__GOAL OF THE EXERCISE__
Output every entry below word for word, minus the images.

__RECORDS PROVIDED__
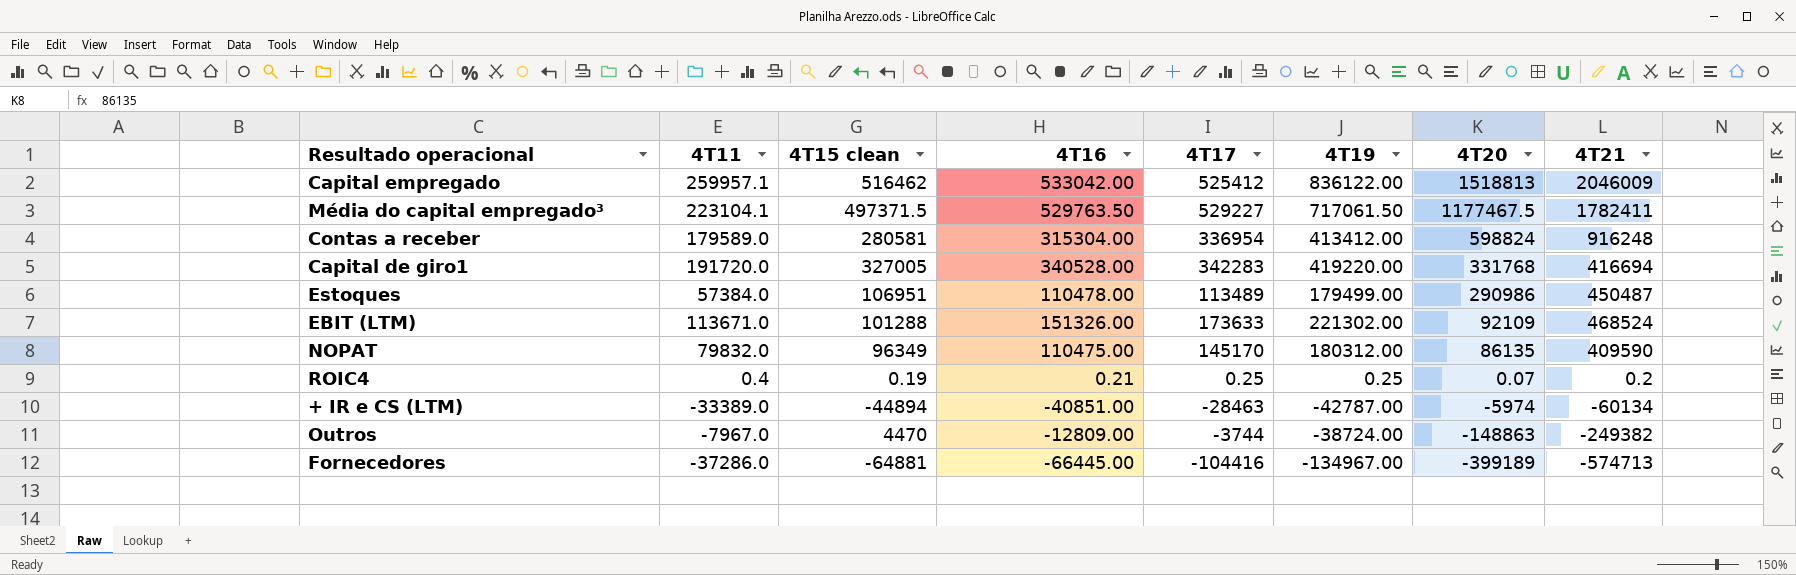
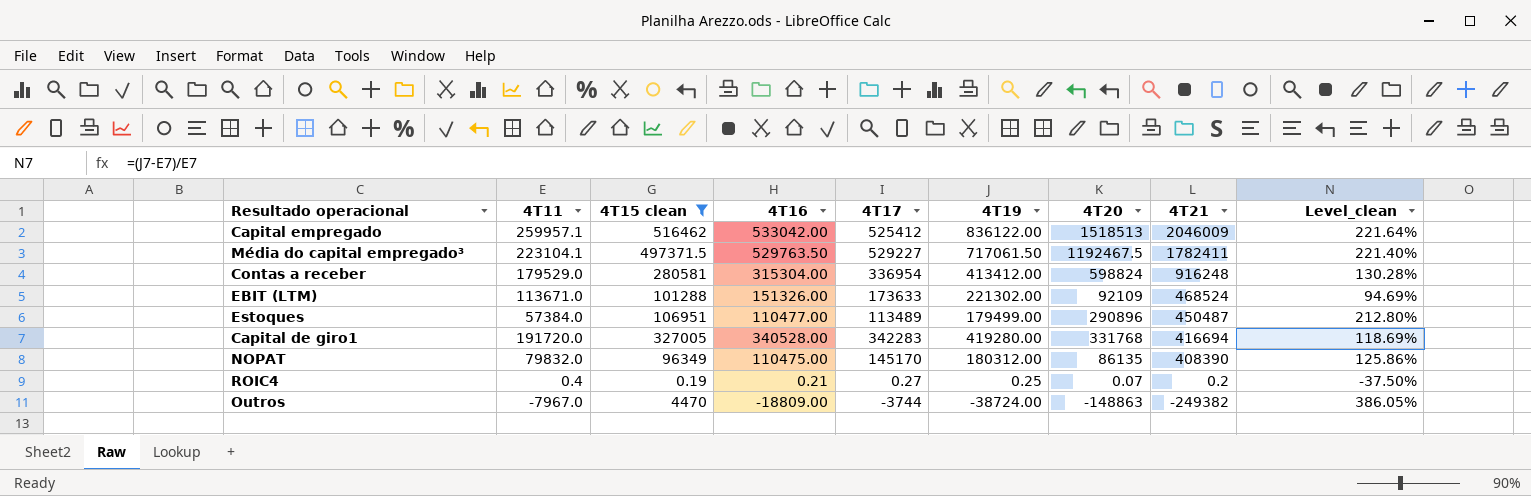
filter: none -> 4T15 clean >= 0.19
row order: 4T20 descending -> 4T21 descending
column Level_clean | formula: none -> ([4T19] - [4T11]) / [4T11]
Capital empregado | 4T20: 1518813 -> 1518513
Média do capital empregado³ | 4T20: 1177467.5 -> 1192467.5
Contas a receber | 4T11: 179589.0 -> 179529.0
Estoques | 4T16: 110478.00 -> 110477.00
Estoques | 4T20: 290986 -> 290896
Capital de giro1 | 4T19: 419220.00 -> 419280.00
NOPAT | 4T21: 409590 -> 408390
ROIC4 | 4T17: 0.25 -> 0.27
Outros | 4T16: -12809.00 -> -18809.00

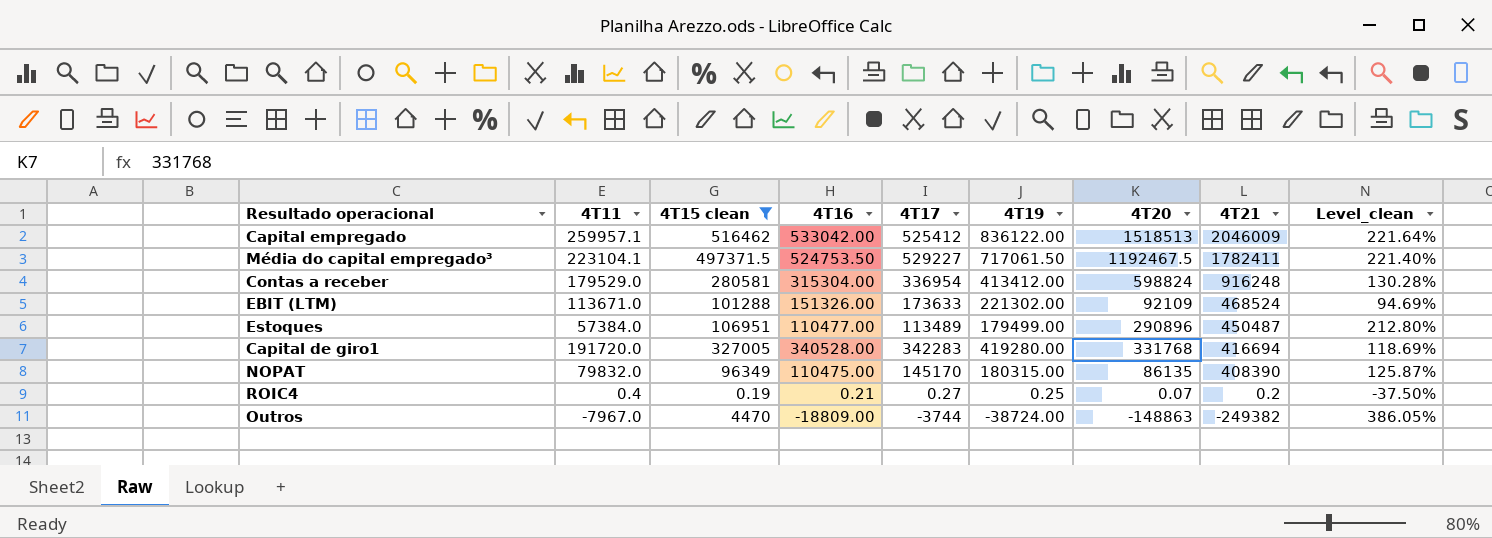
Média do capital empregado³ | 4T16: 529763.50 -> 524753.50
NOPAT | 4T19: 180312.00 -> 180315.00
NOPAT | Level_clean: 125.86% -> 125.87%

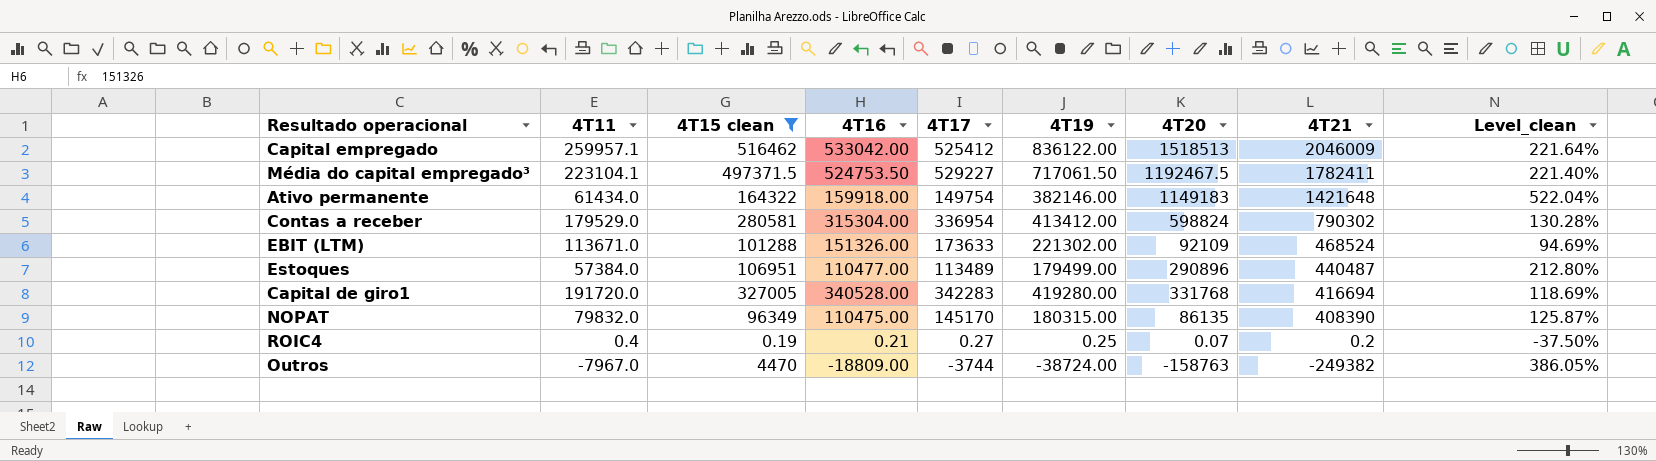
row Ativo permanente: none -> 61434.0 | 164322 | 159918.00 | 149754 | 382146.00 | 1149183 | 1421648 | 522.04%
Contas a receber | 4T21: 916248 -> 790302
Estoques | 4T21: 450487 -> 440487
Outros | 4T20: -148863 -> -158763

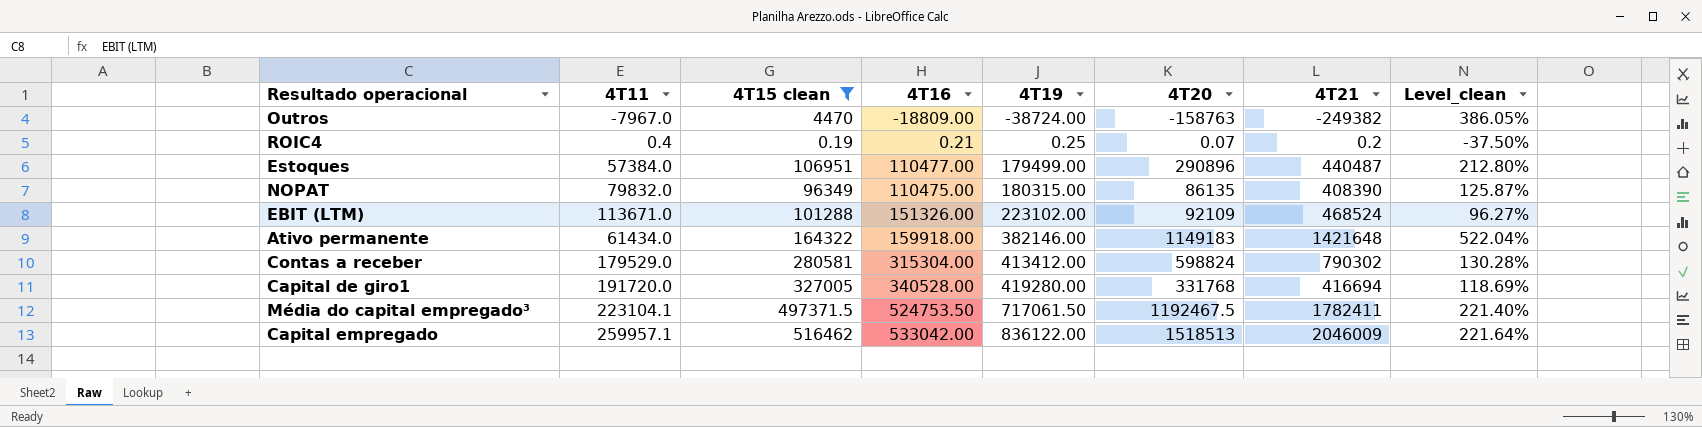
row order: 4T21 descending -> 4T19 ascending
column 4T17 | position: 5 -> none
EBIT (LTM) | 4T19: 221302.00 -> 223102.00
EBIT (LTM) | Level_clean: 94.69% -> 96.27%

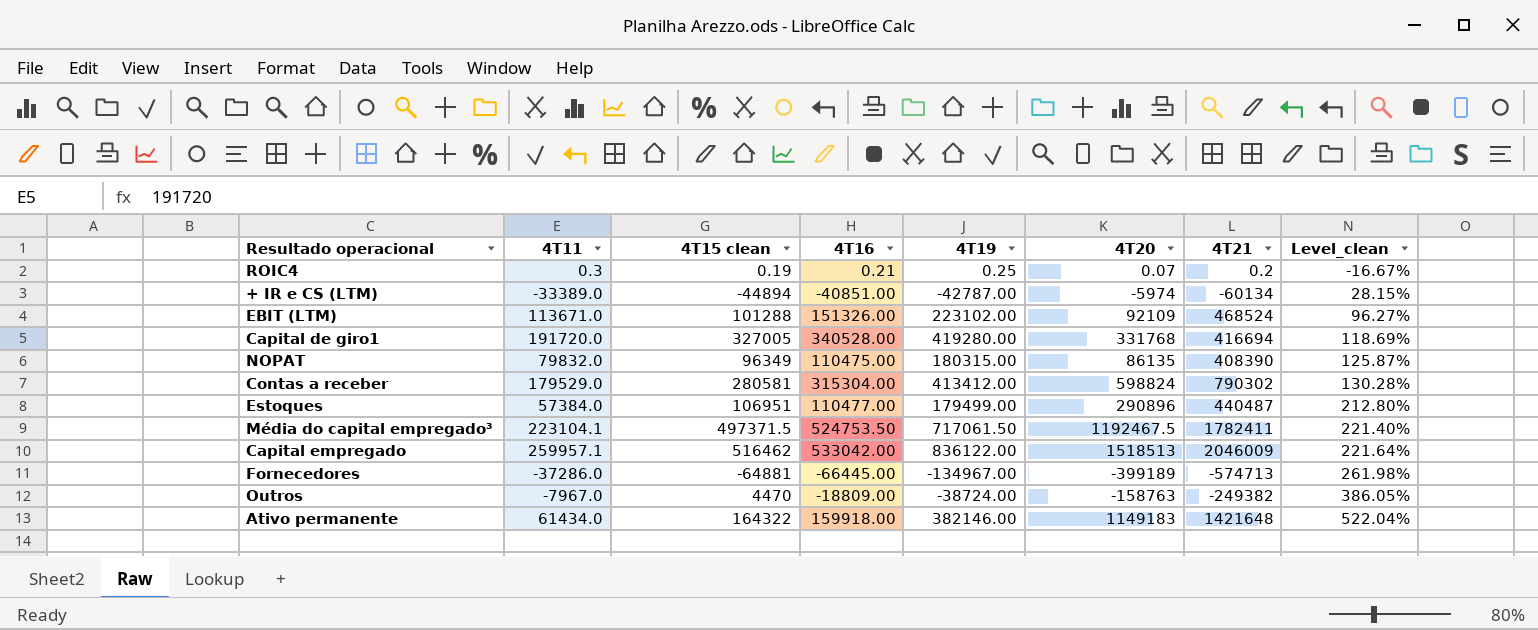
filter: 4T15 clean >= 0.19 -> none
row order: 4T19 ascending -> Level_clean ascending
ROIC4 | 4T11: 0.4 -> 0.3
ROIC4 | Level_clean: -37.50% -> -16.67%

__TASK RESULT__
filter: none -> 4T15 clean >= 0.19
row order: 4T20 descending -> 4T21 descending
column Level_clean | formula: none -> ([4T19] - [4T11]) / [4T11]
Capital empregado | 4T20: 1518813 -> 1518513
Média do capital empregado³ | 4T20: 1177467.5 -> 1192467.5
Contas a receber | 4T11: 179589.0 -> 179529.0
Estoques | 4T16: 110478.00 -> 110477.00
Estoques | 4T20: 290986 -> 290896
Capital de giro1 | 4T19: 419220.00 -> 419280.00
NOPAT | 4T21: 409590 -> 408390
ROIC4 | 4T17: 0.25 -> 0.27
Outros | 4T16: -12809.00 -> -18809.00

Média do capital empregado³ | 4T16: 529763.50 -> 524753.50
NOPAT | 4T19: 180312.00 -> 180315.00
NOPAT | Level_clean: 125.86% -> 125.87%

row Ativo permanente: none -> 61434.0 | 164322 | 159918.00 | 149754 | 382146.00 | 1149183 | 1421648 | 522.04%
Contas a receber | 4T21: 916248 -> 790302
Estoques | 4T21: 450487 -> 440487
Outros | 4T20: -148863 -> -158763

row order: 4T21 descending -> 4T19 ascending
column 4T17 | position: 5 -> none
EBIT (LTM) | 4T19: 221302.00 -> 223102.00
EBIT (LTM) | Level_clean: 94.69% -> 96.27%

filter: 4T15 clean >= 0.19 -> none
row order: 4T19 ascending -> Level_clean ascending
ROIC4 | 4T11: 0.4 -> 0.3
ROIC4 | Level_clean: -37.50% -> -16.67%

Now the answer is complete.